Survey Highlight
Penilaian Atas Program Penanganan Korupsi
09/10/2007 23:14Selama ini pemberantasan korupsi di bawah pemerintahan SBY menjadi daya tarik SBY yang utama. Tak pernah terjadi sebelumnya, begitu banyak pejabat publik yang dijebloskan dalam penjara. Ini tak hanya menimpa gubernur di daerah, tapi juga mantan pejabat setingkat mentri. Namun program ini agak rusak karena meluasnya citra bahwa pemberantasan korupsi ini tebang pilih dan pilih kasih. Sebanyak 66.1% yang merasa program anti-korupsi ini tidak adil (pilih kasih). Citra terbentuk seolah untuk tokoh yang dekat dengan kekuasaan, kasusnya diendapkan. Hanya 13.4% pemilih yang menganggap gerakan anti-korupsi SBY adil, dan semua kasus diperiksa, diperlakukan sama.

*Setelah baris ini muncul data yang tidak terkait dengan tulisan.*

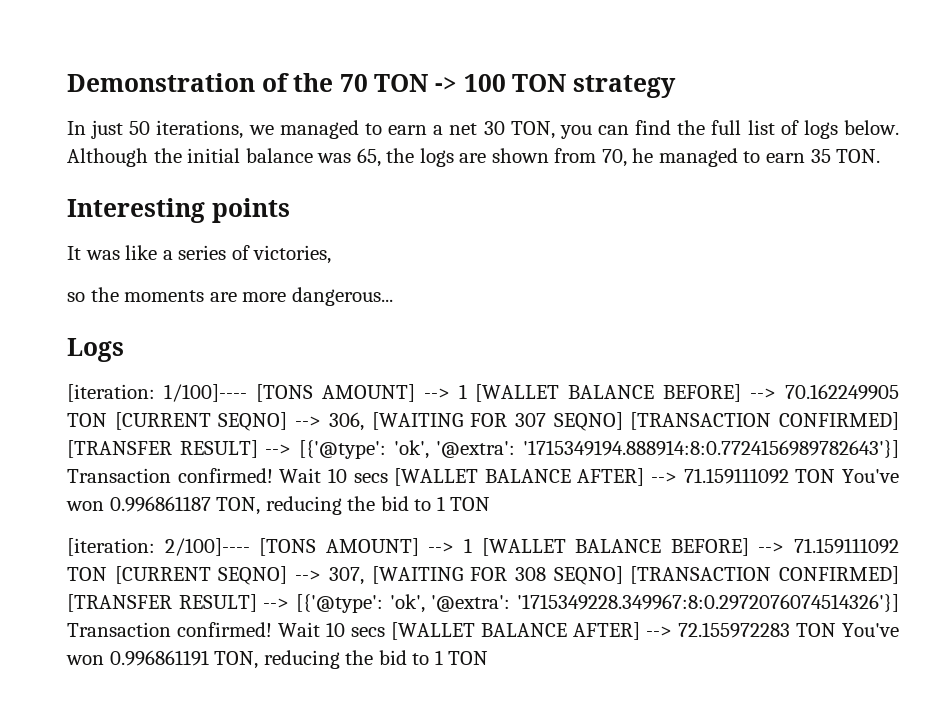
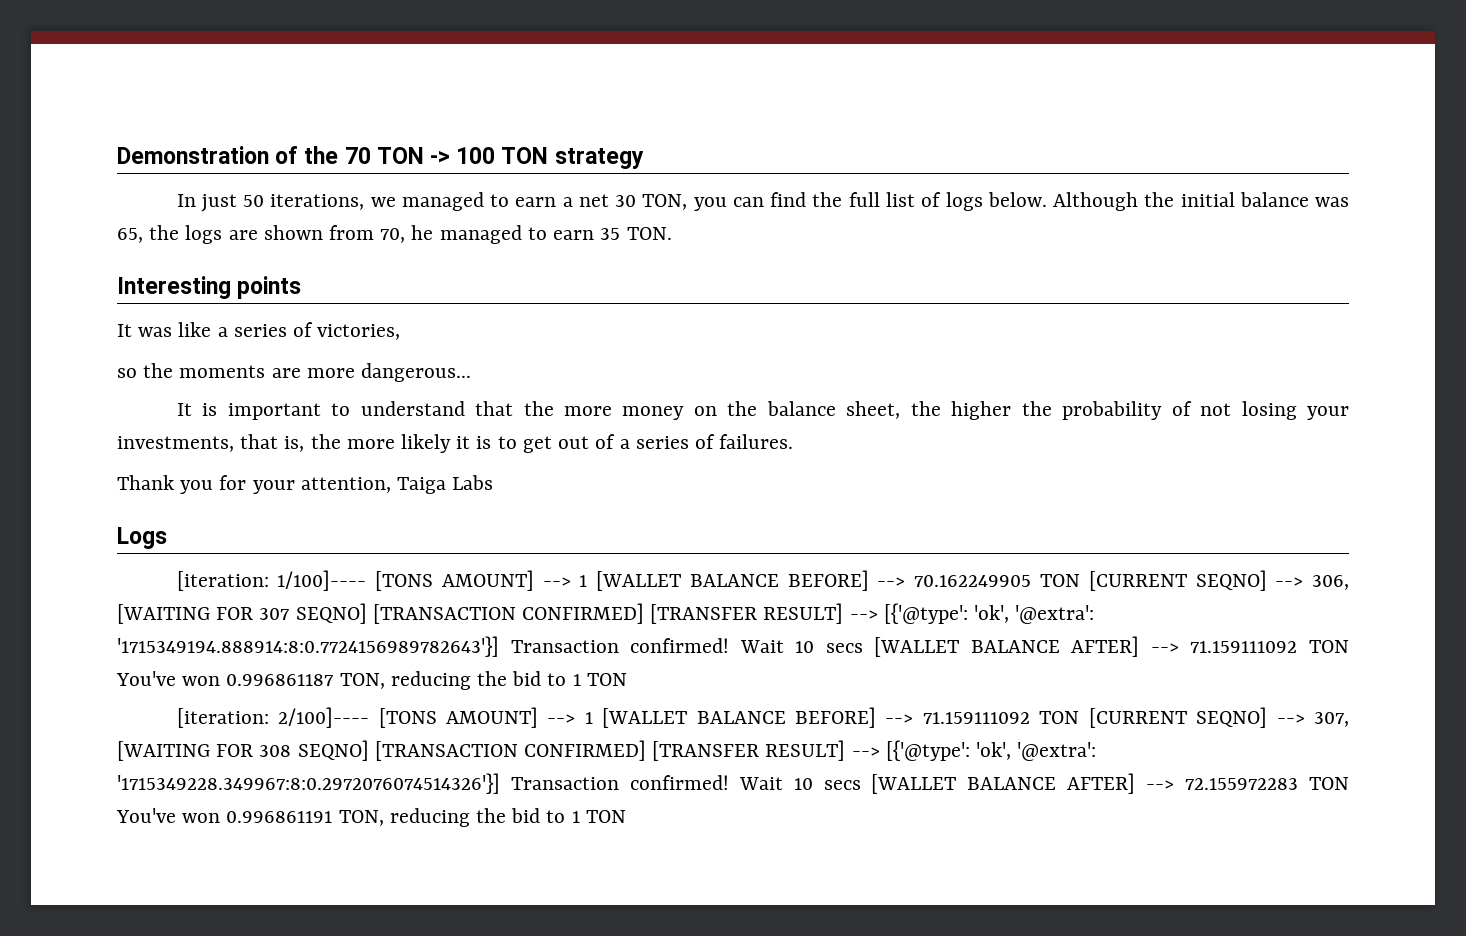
+ It is important to understand that the more money on the balance sheet, the higher the probability of not losing your investments, that is, the more likely it is to get out of a series of failures.
+ Thank you for your attention, Taiga Labs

Sumber : Survei nasional Lingkaran Survei Indonesia (LSI) Agustus 2006. Wilayah pelaksanaan survei nasional di seluruh provinsi. Waktu pengumpulan data pada tanggal 9-14 September 2007. Metode penarikan sampel yang digunakan adalah multistage random sampling. Jumlah responden awal 1.200 responden (margin of error sebesar ± 2.9%). Teknik pengumpulan data yang digunakan adalah wawancara tatap muka responden menggunakan kuesioner.